Yes, we did make our first trip to Divi on Grapetree Bay and I must admit something:  Grapetree Bay blew me away.  It is a very long strip of sand, slightly crescent shape and probably a mile or so long.  There are small headlands on both ends and the road runs up onto the headlands giving you a great view.  Behind the bay, there is a flat area and then then rolling hills of St Croix.  It is a very, very pretty place and when we approached it from the east, I immediately thought of Las Hornos bay (present day Acapulco) back in the day before development.  I actually stopped the car and got out, the vista was so remarkable.

Divi sits in the middle, a prime piece of real estate, and is all but alone on that strip of land.  The beach is quite nice, wide and sandy, the water is clear and has a reef probably a couple hundred yards offshore.  They have a snorkel trail but you only go over one or two blips of coral apparently (per our discussion with a guy in the snorkel shop).  Otherwise it is mostly sand (the reef is a barrier reef and partly out of the water - cant really snorkel).

The public spaces are all attractive, very open and breezy much like St Barth.  The pool is large and has a large deck which opens up to the beach.  There is a bar there as well as a snorkel shop, gift shop and cafeteria.  

I did not tour a room although they look attractive on the internet.  The rooms are in motel-style buildings which are about four or five floors as I recall.  They have outside walkways on the back (non beach side) reached by stairs or elevators and then the units run the entire width of the building with all having an oceanview balcony.  From the front, they look like condos which they essentially are.  The buildings are all parallel to the beach and appear pretty wide.  That is, the rooms are probably pretty large.

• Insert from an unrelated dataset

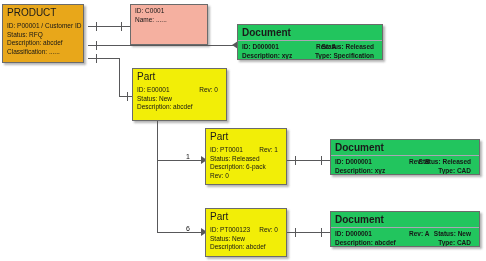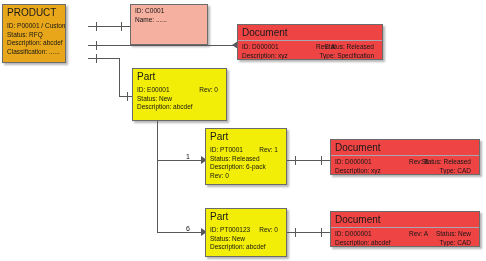"PRODUCT" div.box { width: 64px -> 82px }
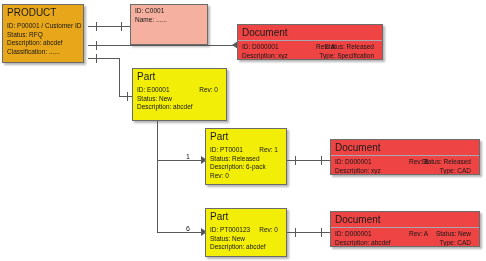"Document" .box.document { background: #ef4444 -> #22c55e; font-weight: none -> bold }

The casino is across the road and backs up to the hills.  Did not go in.

The clientele looked like Budgeteering Americans On Vacation.  I did not see a lot of bling, nor did I see Perfectly Coiffed Foo Foo Ladies.  I saw Aunt Marge and Uncle Marvin as well as families, youngsters, divefolks and some Vegas Runaways.  I also saw a LOT of smiles.  From what I could tell, the folks staying there looked plenty happy to me.

I would rate the place, based on my QUICK walk through as a solid three star place with some four star tendancies (size of room and apparent niceness according to pix as well as attractive pool deck).  I think someone wanting The Four Seasons might be disappointed.  But someone wanting an attractive place on a pretty beach with lots of outdoor space and a pretty relaxed american vibe might be quite pleased.  I would not be opposed to staying there.

Divi is pretty much "out there".  That is, there is not much nearby.  You could reach Christiansted in about 18 - 20 minutes and some of the restaurants near Csted in less.  

You obviously know The Divi Product and I doubt that this place strays much from The Model that is available on several caribbean islands.  I do believe that Grapetree Bay is quite, quite lovely and this is a pretty place for sun and sand.

Bonne chance. 

PS:  Ask some of the Divi People how this compares to their other resorts.  From what I could see, it seems appealing.

----------


## Island Visitor

> Hey IV and Linda,
> My wife and I honeymooned on St. Croix (The Beach Hotel) 34 years ago this weekend! My how time flies!



If you are talking about the St Croix Beach Hotel on Grapetree, that was a casualty of Hugo and its shell stands a silent vigil on an otherwise stunning beach.

----------


## andynap

There were 2 hotels on Grapetree that Hugo took out- Grapetree Beach Hotel and another I can't remember the name where we stayed in 1986 when I was recovering from my bypass. The beach was gorgeous as was the water.

----------


## Island Visitor

The one whose shell still stands is at the far eastern part of Grapetree.  I believe that was the St Croix Beach Hotel but I could be wrong.  

Grapetree Bay itself is quite lovely.  And while the northern part of The East End of St Croix is developing (individual villas and small lowrise condos) the south side of the East End is all but deserted.  Indeed, if you drive west from Grapetree you go several miles without seeing much of anything except ocean and hills.  

That will change a little as permits for two new hotels have been issued for Grapetree.  It really is a lovely place.

----------


## andynap

The one hotel was to the right on the water and the other hotel was along the road on the water- they made an L shape.

----------


## Island Visitor

The shell that I saw was a beach hotel that is below the road.  It opens right onto the beach.  Hugo parked off St Croix for 14 hours with at least one anenometer breaking at its maximum wind speed of 210 miles per hour.  At that strength, it could have pushed a 30 foot wall of water ashore.  In any event, the shell of the hotel left looks like it got bombed.

----------